Almost Possibly Maybe
After a good feed we and most of San Pancho spend new year’s eve at our friends beach bar with the lovely ladies from the world famous Freakbaby DJ’ing us through the night. We and our many guests are blessed to be part of our funky and fabulous community here. It’s going to be a good year.
There are way too many people asking us (completely reasonably) when we are moving into the Scorpion Temple, our new house. We are close. The massively intimidating list of things to do is now a little shorter. There is a strategy to deal with everything except the unexpected.

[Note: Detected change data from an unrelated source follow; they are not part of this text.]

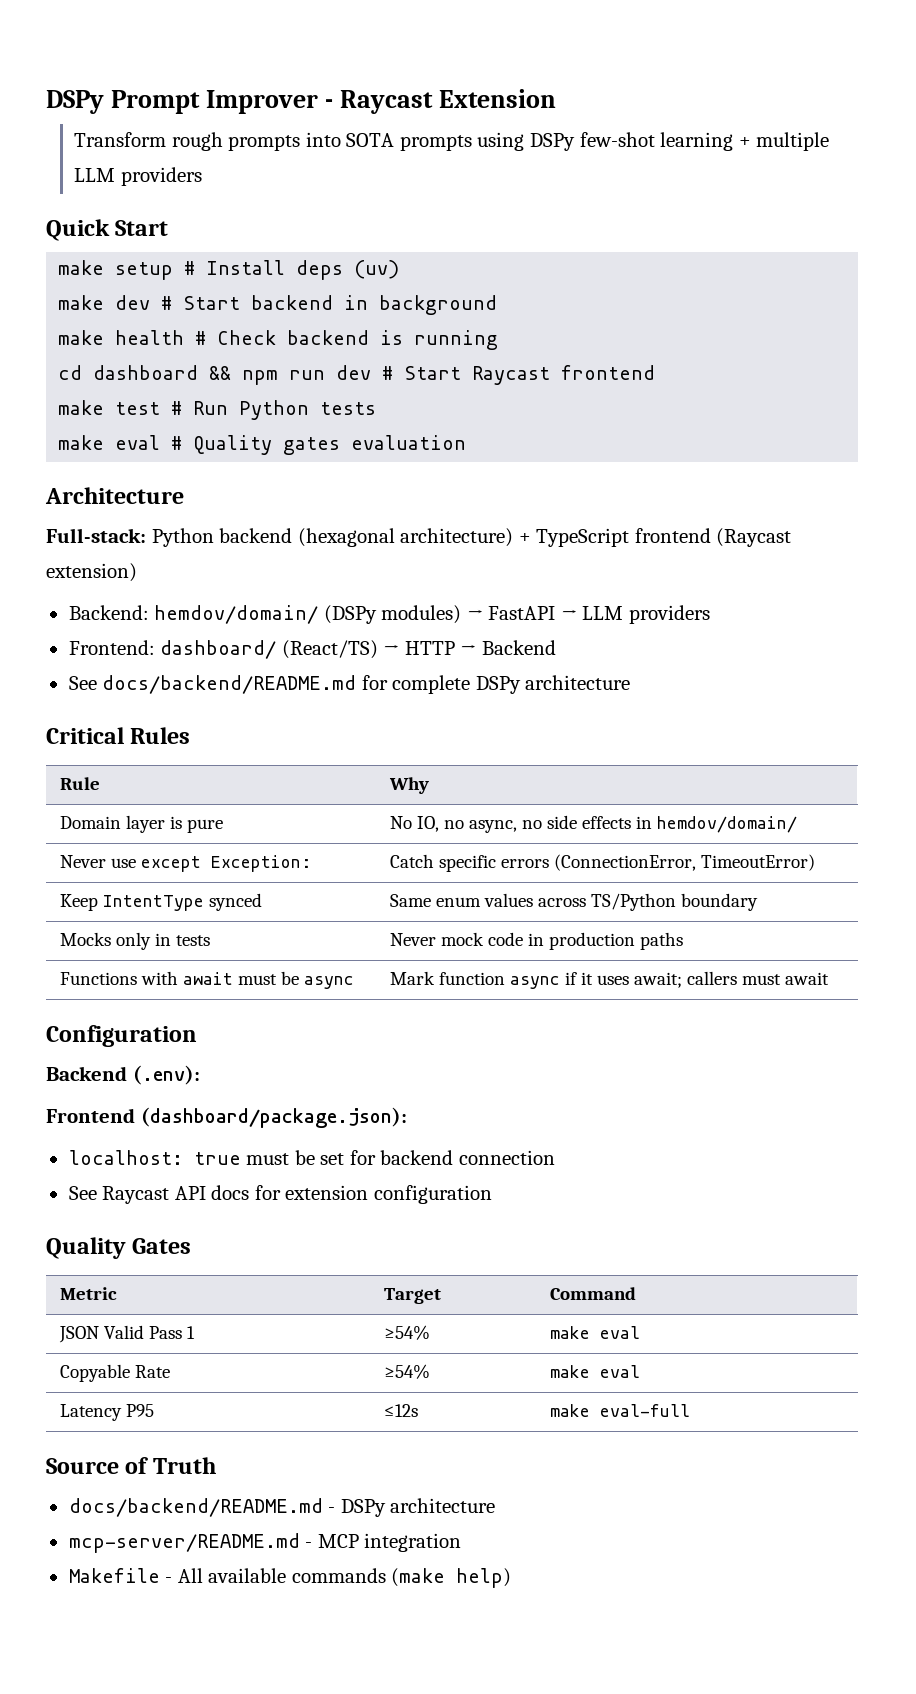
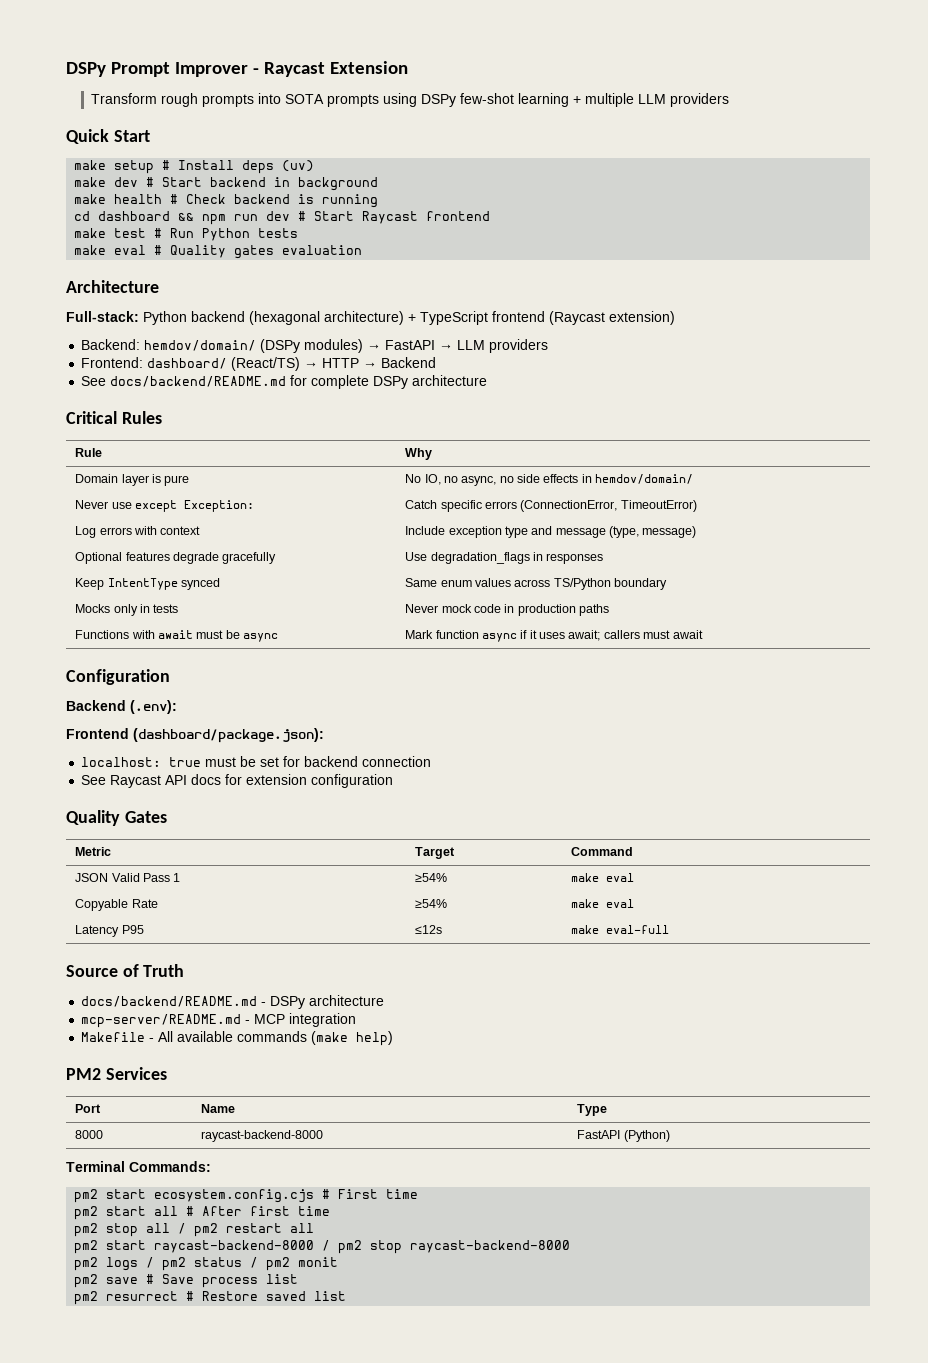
+ Log errors with context | Include exception type and message (type, message)
+ Optional features degrade gracefully | Use degradation_flags in responses
+ PM2 Services
+ Port | Name | Type
+ 8000 | raycast-backend-8000 | FastAPI (Python)
+ Terminal Commands:
+ pm2 start ecosystem.config.cjs # First time
+ pm2 start all # After first time
+ pm2 stop all / pm2 restart all
+ pm2 start raycast-backend-8000 / pm2 stop raycast-backend-8000
+ pm2 logs / pm2 status / pm2 monit
+ pm2 save # Save process list
+ pm2 resurrect # Restore saved list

One major project is the making of our bed. We have designed a solid Amapa four poster with some sexy features. The massive chunks of Amapa have been delivered. After lots of epic joinery magic and a good amount of swearing our wood whisperers create and assemble a uniquely beautiful but extraordinarily heavy bed. When standing on the tapanko platform where the beast will sit it becomes apparent that the floor is not build to take the weight. It is decided that we will not compromise on the bed design and the floor must be strengthened.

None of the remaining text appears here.